* Task brief *
Pull every line with "together" from the data below and copy it.

* Revision tracking records *

Start of Block

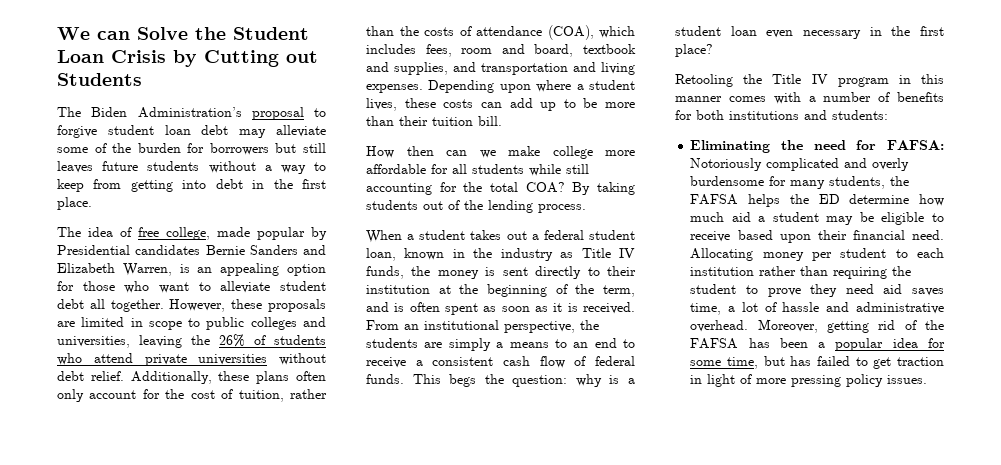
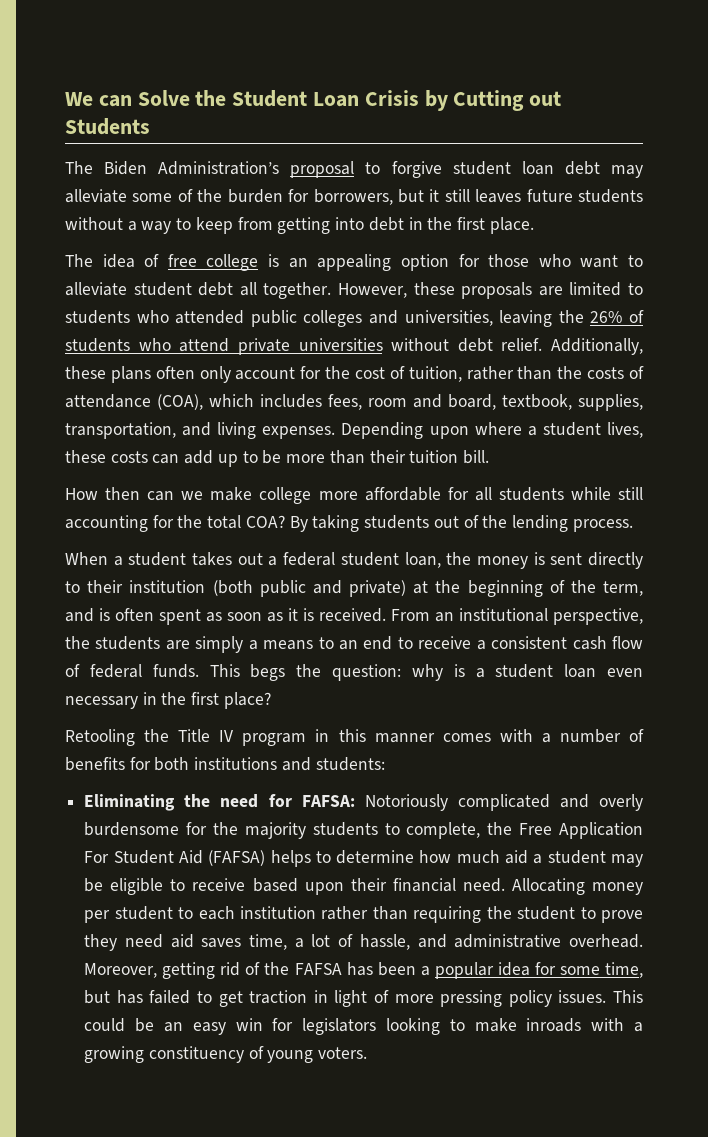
- The Biden Administration’s proposal to forgive student loan debt may alleviate some of the burden for borrowers but still leaves future students without a way to keep from getting into debt in the first place.
+ The Biden Administration’s proposal to forgive student loan debt may alleviate some of the burden for borrowers, but it still leaves future students without a way to keep from getting into debt in the first place.
- The idea of free college, made popular by Presidential candidates Bernie Sanders and Elizabeth Warren, is an appealing option for those who want to alleviate student debt all together.
+ The idea of free college is an appealing option for those who want to alleviate student debt all together.
- However, these proposals are limited in scope to public colleges and universities, leaving the 26% of students who attend private universities without debt relief.
+ However, these proposals are limited to students who attended public colleges and universities, leaving the 26% of students who attend private universities without debt relief.
- Additionally, these plans often only account for the cost of tuition, rather than the costs of attendance (COA), which includes fees, room and board, textbook and supplies, and transportation and living expenses.
+ Additionally, these plans often only account for the cost of tuition, rather than the costs of attendance (COA), which includes fees, room and board, textbook, supplies, transportation, and living expenses.
- When a student takes out a federal student loan, known in the industry as Title IV funds, the money is sent directly to their institution at the beginning of the term, and is often spent as soon as it is received.
+ When a student takes out a federal student loan, the money is sent directly to their institution (both public and private) at the beginning of the term, and is often spent as soon as it is received.
- Eliminating the need for FAFSA: Notoriously complicated and overly burdensome for many students, the FAFSA helps the ED determine how much aid a student may be eligible to receive based upon their financial need.
+ Eliminating the need for FAFSA: Notoriously complicated and overly burdensome for the majority students to complete, the Free Application For Student Aid (FAFSA) helps to determine how much aid a student may be eligible to receive based upon their financial need.
- Allocating money per student to each institution rather than requiring the student to prove they need aid saves time, a lot of hassle and administrative overhead.
+ Allocating money per student to each institution rather than requiring the student to prove they need aid saves time, a lot of hassle, and administrative overhead.
+ This could be an easy win for legislators looking to make inroads with a growing constituency of young voters.

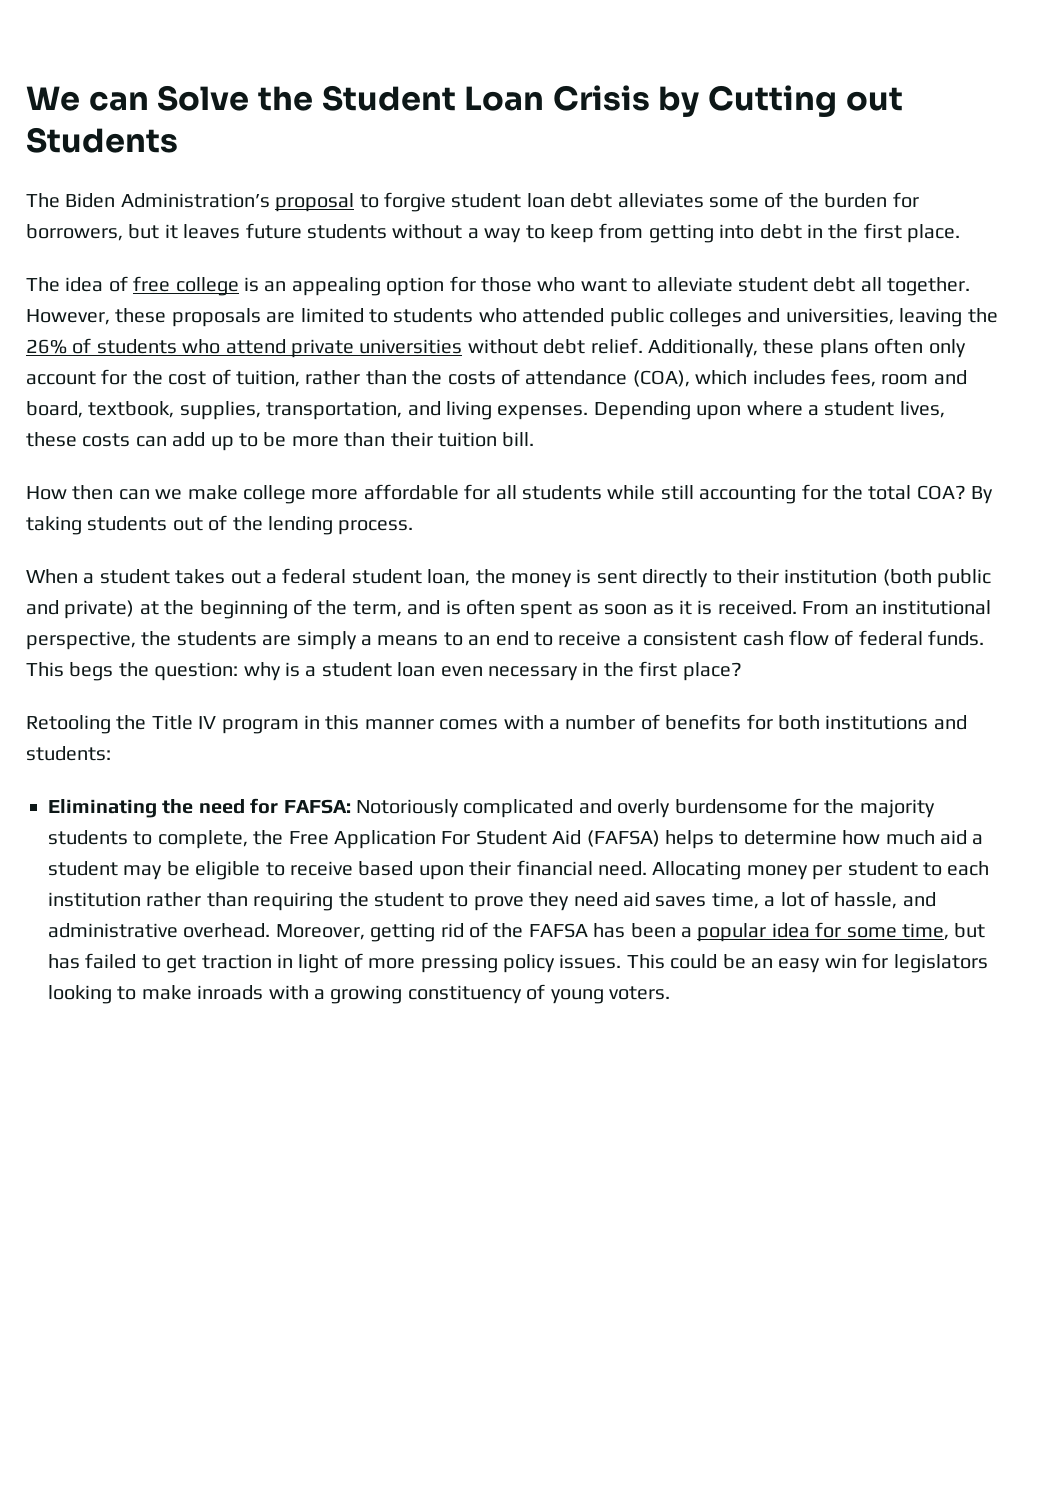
- The Biden Administration’s proposal to forgive student loan debt may alleviate some of the burden for borrowers, but it still leaves future students without a way to keep from getting into debt in the first place.
+ The Biden Administration’s proposal to forgive student loan debt alleviates some of the burden for borrowers, but it leaves future students without a way to keep from getting into debt in the first place.

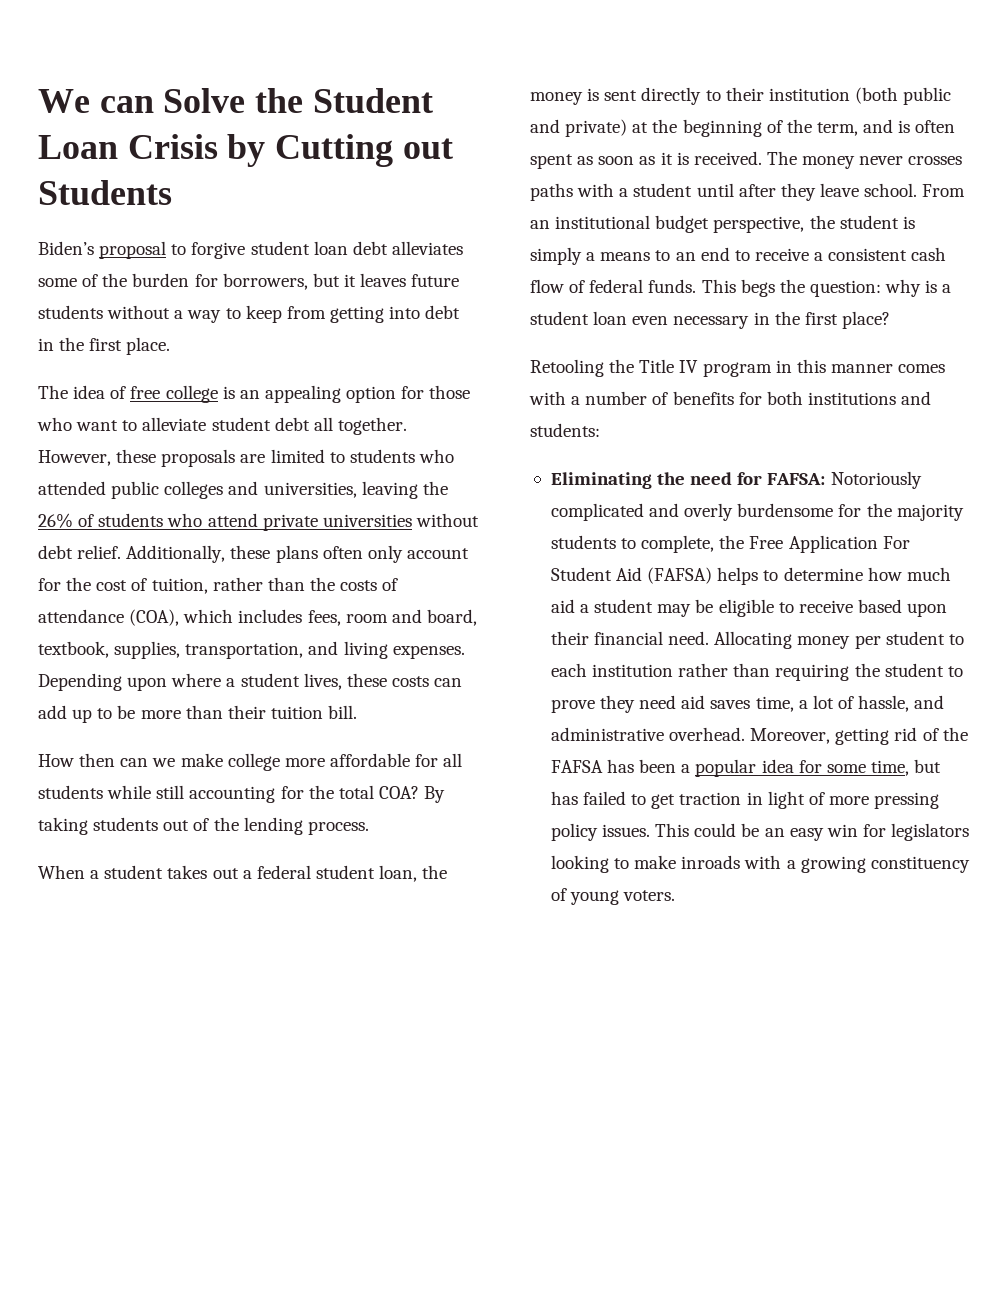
- The Biden Administration’s proposal to forgive student loan debt alleviates some of the burden for borrowers, but it leaves future students without a way to keep from getting into debt in the first place.
+ Biden’s proposal to forgive student loan debt alleviates some of the burden for borrowers, but it leaves future students without a way to keep from getting into debt in the first place.
+ The money never crosses paths with a student until after they leave school.
- From an institutional perspective, the students are simply a means to an end to receive a consistent cash flow of federal funds.
+ From an institutional budget perspective, the student is simply a means to an end to receive a consistent cash flow of federal funds.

End of Block

* Your response *
- The idea of free college, made popular by Presidential candidates Bernie Sanders and Elizabeth Warren, is an appealing option for those who want to alleviate student debt all together.
+ The idea of free college is an appealing option for those who want to alleviate student debt all together.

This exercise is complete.